MPs propose recycling plants and increase in VAT for sanitation
Some Members of Parliament (MPs) have agreed that recycling plants should be built across all the 16 regions of Ghana, and the Value Added Tax (VAT) be increased, to address the nation’s sanitation problems.
Despite efforts by the government to improve Ghana’s poor sanitation rating, it is reportedly losing about $290 million annually to poor sanitation across the country, according to a study done by the Water and Sanitation Programme of the World Bank.
According to the study, the amount is equivalent to $12 per person per year in Ghana, which translated to 1.6 per cent of the national Gross Domestic Product (GDP).
On Wednesday, some MPs serving on the Joint Select Committees, Local Government and Rural Development, Works & Housing and Environment, Science, Technology and Innovation threw their weight on calls on the government, to replicate the recycling plant of the Integrated Recycling and Compost Plant Limited and the Sewage Systems Ghana Limited in Accra, in all the 16 regions of the country, with the necessary support as means of improving sanitation countrywide.
The suggestion was made during a tour by the MPs to some sanitation and sewerage facilities in Accra, by the joint select committee. The places visited were the Sewerage Systems Ghana Limited, the Integrated Recycling, the Accra Compost and Recyling Plant at Adjen Kotoku, the Kpone Landfill Site and the Jekora Compost Plant at Borteyman, both near Tema.
The Committee members toured the facilities to ascertain how best the country could address its sanitation challenges, especially, the kind of support the government could give to captains of industry in the private sector.
“All landfill sites, something happens underground where you dump the waste. We don’t want to have all these things. Maybe in 50 to 60 years’ time, all our lands will be taken by landfill sites. The population is increasing, 2.5 per cent annually and we need to come out with ideas that can resolve our sanitation problems and these are some of the things that all of us must come together to push,” Mr Yaw Addo Frimpong, Chairman of the Parliamentary Select Committee on Environment, Science, Technology and Innovation and MP for Manso Adubia said during the tour.
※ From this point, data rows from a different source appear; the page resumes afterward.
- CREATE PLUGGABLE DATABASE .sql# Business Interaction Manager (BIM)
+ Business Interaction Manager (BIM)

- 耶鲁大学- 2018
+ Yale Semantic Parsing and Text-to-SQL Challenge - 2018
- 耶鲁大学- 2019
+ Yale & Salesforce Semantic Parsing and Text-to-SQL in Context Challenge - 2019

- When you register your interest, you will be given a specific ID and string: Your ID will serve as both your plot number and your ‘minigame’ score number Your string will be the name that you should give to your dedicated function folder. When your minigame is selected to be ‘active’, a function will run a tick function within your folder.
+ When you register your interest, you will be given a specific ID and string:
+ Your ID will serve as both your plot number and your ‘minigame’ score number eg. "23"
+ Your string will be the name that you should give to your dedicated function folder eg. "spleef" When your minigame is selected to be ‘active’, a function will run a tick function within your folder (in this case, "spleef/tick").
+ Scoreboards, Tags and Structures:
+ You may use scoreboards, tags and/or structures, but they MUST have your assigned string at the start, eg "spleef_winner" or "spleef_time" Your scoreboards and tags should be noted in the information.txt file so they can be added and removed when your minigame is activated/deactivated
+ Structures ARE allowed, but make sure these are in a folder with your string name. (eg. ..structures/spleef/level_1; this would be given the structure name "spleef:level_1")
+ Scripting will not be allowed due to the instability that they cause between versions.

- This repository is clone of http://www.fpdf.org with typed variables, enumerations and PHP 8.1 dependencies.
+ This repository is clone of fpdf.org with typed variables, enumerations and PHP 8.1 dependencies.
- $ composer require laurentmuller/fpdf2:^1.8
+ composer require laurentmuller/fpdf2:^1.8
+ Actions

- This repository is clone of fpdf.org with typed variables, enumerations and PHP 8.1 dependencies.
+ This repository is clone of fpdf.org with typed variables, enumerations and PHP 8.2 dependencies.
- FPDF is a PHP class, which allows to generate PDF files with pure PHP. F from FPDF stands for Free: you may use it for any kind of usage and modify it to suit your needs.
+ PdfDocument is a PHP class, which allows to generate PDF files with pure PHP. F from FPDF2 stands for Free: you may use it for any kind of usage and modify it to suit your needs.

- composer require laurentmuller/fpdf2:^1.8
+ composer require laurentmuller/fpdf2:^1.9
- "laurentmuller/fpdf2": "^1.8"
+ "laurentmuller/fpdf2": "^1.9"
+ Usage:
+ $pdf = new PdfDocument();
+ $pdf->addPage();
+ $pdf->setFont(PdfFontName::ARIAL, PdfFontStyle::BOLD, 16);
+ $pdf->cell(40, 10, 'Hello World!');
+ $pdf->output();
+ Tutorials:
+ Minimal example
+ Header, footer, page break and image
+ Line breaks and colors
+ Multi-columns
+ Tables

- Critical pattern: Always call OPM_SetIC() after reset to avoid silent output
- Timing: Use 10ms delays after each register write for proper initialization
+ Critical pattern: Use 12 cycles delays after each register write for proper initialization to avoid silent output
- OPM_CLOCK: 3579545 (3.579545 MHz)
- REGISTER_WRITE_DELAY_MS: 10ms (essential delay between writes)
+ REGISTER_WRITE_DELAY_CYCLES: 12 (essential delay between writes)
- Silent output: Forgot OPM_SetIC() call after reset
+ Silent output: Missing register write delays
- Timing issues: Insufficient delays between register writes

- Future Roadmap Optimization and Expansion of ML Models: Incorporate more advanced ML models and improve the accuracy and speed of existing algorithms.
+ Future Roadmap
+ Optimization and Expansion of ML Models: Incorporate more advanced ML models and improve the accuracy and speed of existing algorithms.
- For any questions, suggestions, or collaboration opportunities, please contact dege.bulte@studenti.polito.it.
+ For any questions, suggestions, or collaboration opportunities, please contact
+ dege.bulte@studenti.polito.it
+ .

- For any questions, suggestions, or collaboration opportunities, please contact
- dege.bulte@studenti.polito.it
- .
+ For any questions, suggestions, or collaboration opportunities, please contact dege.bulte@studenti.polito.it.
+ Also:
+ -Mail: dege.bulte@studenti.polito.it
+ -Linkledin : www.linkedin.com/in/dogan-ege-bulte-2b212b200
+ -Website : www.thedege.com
He added, “I am proposing that if we add some small percentage on the VAT for sanitation, I don’t think any Ghanaian will kick against that idea. This is something that we will have national consensus so that everybody will come to agree with us that, sanitation is key and we are able to resolve it, everybody will be happy.”
Mr Frimpong was hopeful that the suggestion to build more recycling plants, increase in VAT rates for sanitation and strict enforcement of sanitation rules will work ‘magic’ for the country.
Nii Lante Vanderpuje, Ranking Member of the Local Government Committee and MP for Odododiodioo Constituency praised the establishment of the recycling plants, but called for more government support, as their Internally Generated Fund (IGF) could not cover the full cost of operations.
Ms Betty Brown, General Manager of the Integrated Recycling and Compost Plant Limited and the Sewage Systems Ghana Limited, in Accra, said rates charged by government institutions for the lifting of their waste were heavily subsidised. She appealed to government institutions, to pay economic rates to the recycling plant.
At Adjen Kotoku, the MPs committee learnt that compost plants export waste to Turkey for the manufacture of jerseys, and it was announced there were plans to increase its capacity from 600 tonnes daily to about 2000 by next year November.
The MPs expressed worry that smoke was billowing and swarming the mountainous Kpone Landfill Site near Tema, which exploded last August and called for immediate shut down of the site to prevent possible environmental catastrophe and cardiovascular problems for residents in communities near the site.